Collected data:
☆ ☆ ☆ ☆ ☆ ☆ ☆
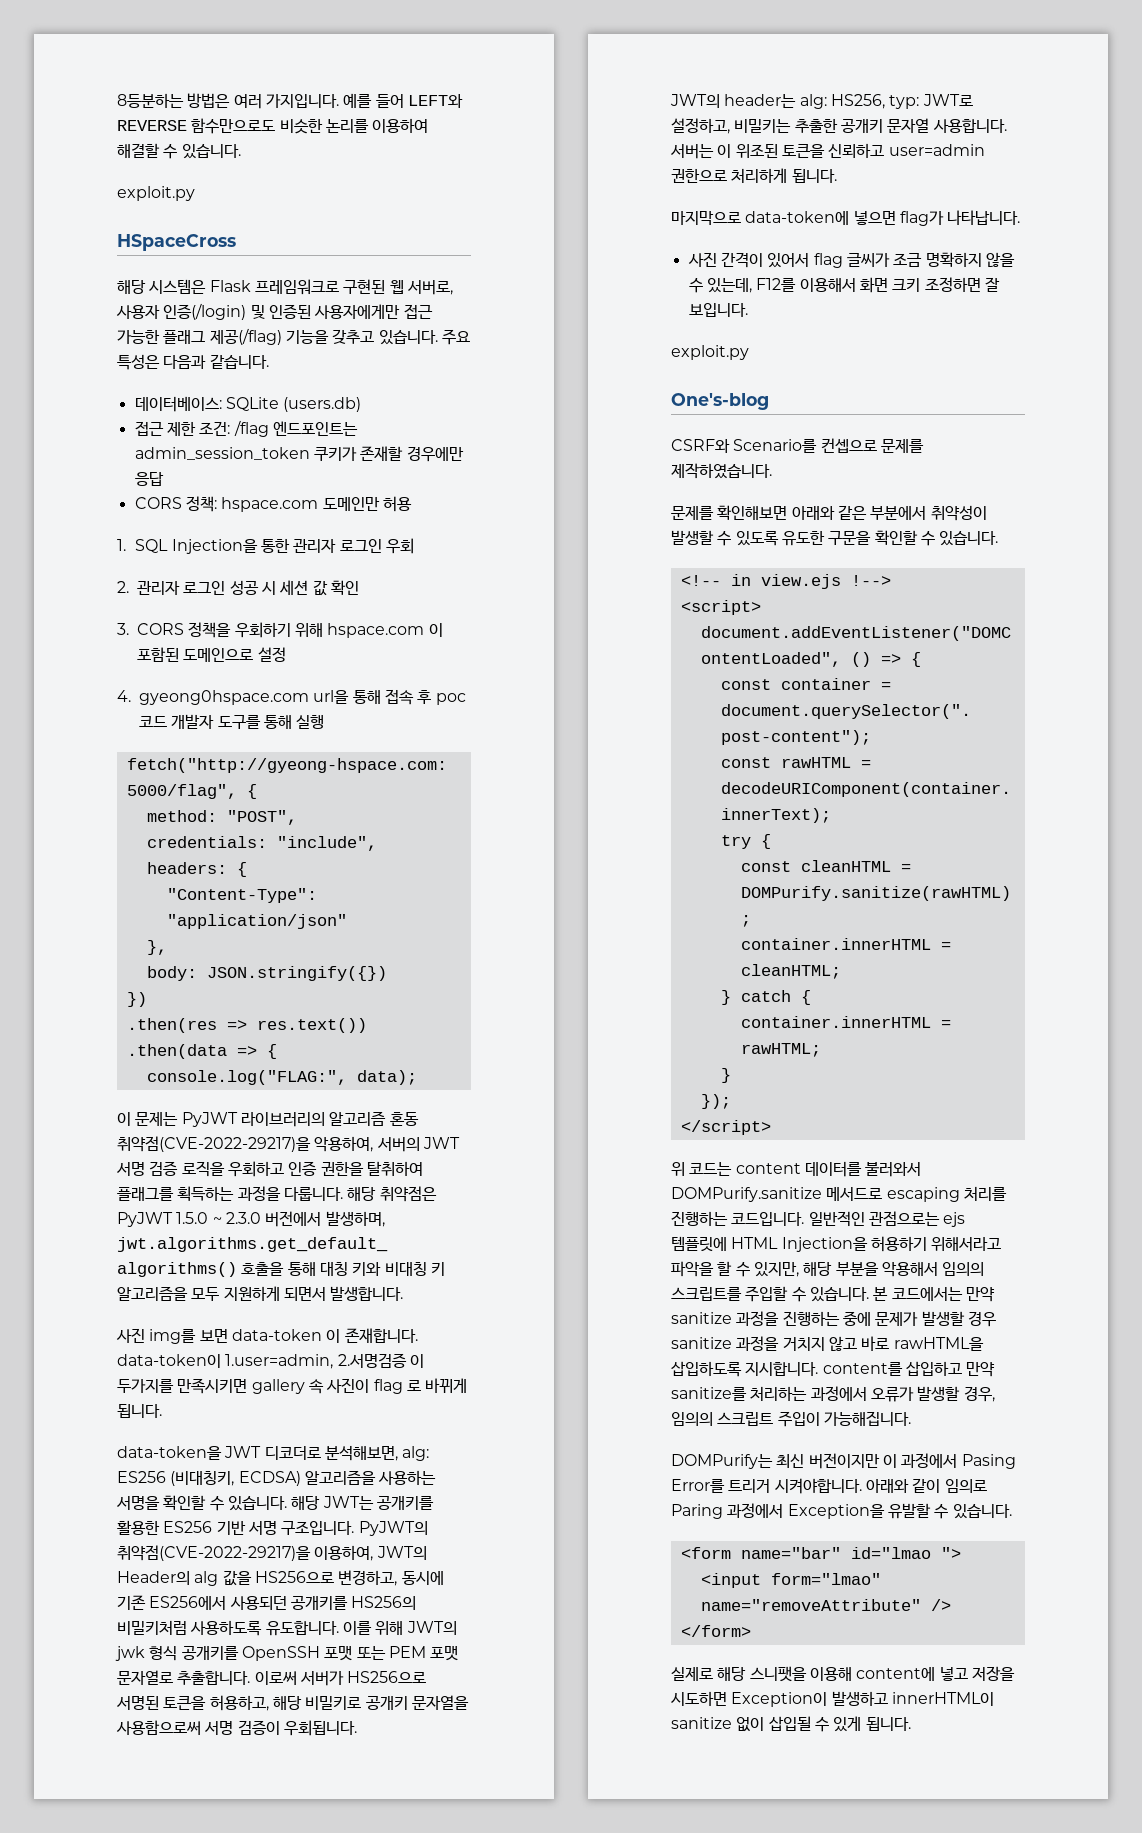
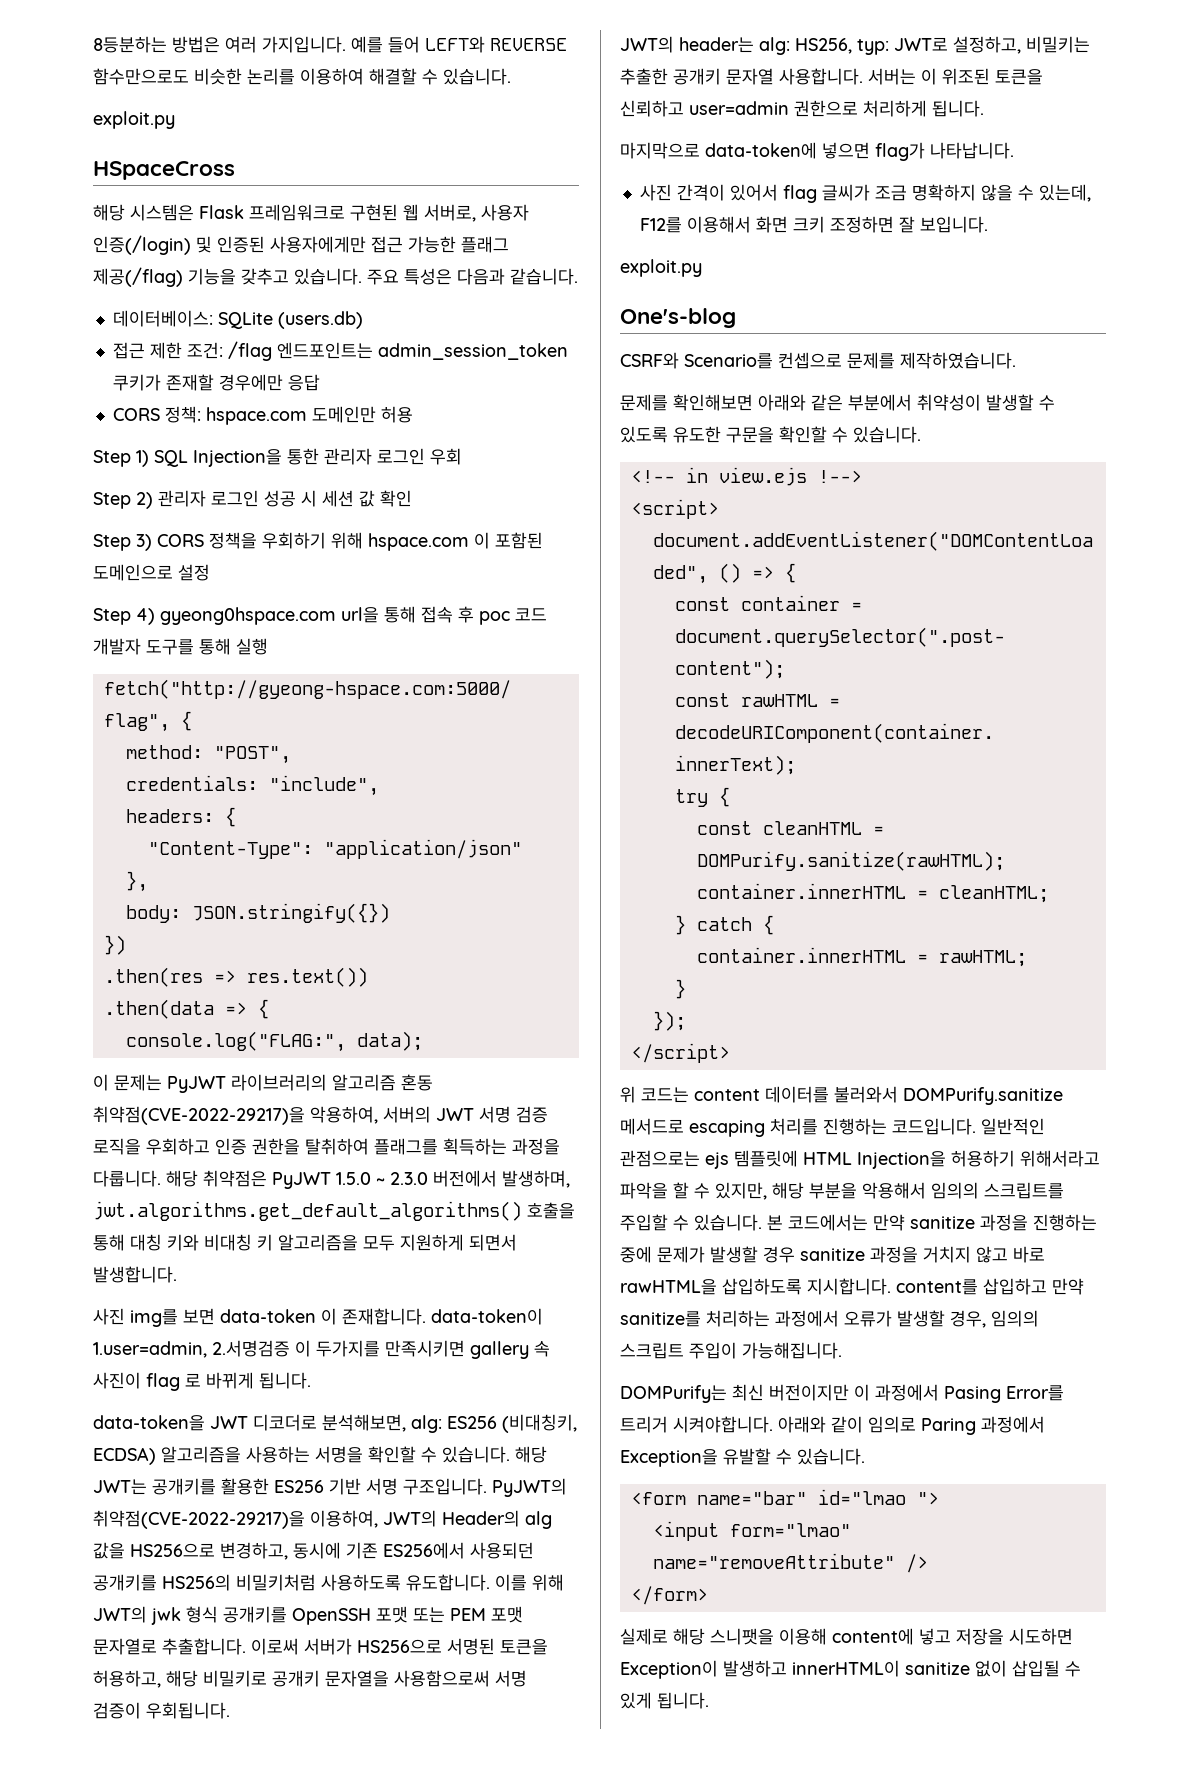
- 1. SQL Injection을 통한 관리자 로그인 우회
+ Step 1) SQL Injection을 통한 관리자 로그인 우회
- 2. 관리자 로그인 성공 시 세션 값 확인
+ Step 2) 관리자 로그인 성공 시 세션 값 확인
- 3. CORS 정책을 우회하기 위해 hspace.com 이 포함된 도메인으로 설정
+ Step 3) CORS 정책을 우회하기 위해 hspace.com 이 포함된 도메인으로 설정
- 4. gyeong0hspace.com url을 통해 접속 후 poc 코드 개발자 도구를 통해 실행
+ Step 4) gyeong0hspace.com url을 통해 접속 후 poc 코드 개발자 도구를 통해 실행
☆ ☆ ☆ ☆ ☆ ☆ ☆
• **WORK INSTRUCTIONS**
Beginning with the line that contains "1) SQL Injection을 통한 관리자 로그인 우회", each line of the records above through the last one must be printed word for word.

• **EXERCISE OUTPUT**
+ Step 1) SQL Injection을 통한 관리자 로그인 우회
- 2. 관리자 로그인 성공 시 세션 값 확인
+ Step 2) 관리자 로그인 성공 시 세션 값 확인
- 3. CORS 정책을 우회하기 위해 hspace.com 이 포함된 도메인으로 설정
+ Step 3) CORS 정책을 우회하기 위해 hspace.com 이 포함된 도메인으로 설정
- 4. gyeong0hspace.com url을 통해 접속 후 poc 코드 개발자 도구를 통해 실행
+ Step 4) gyeong0hspace.com url을 통해 접속 후 poc 코드 개발자 도구를 통해 실행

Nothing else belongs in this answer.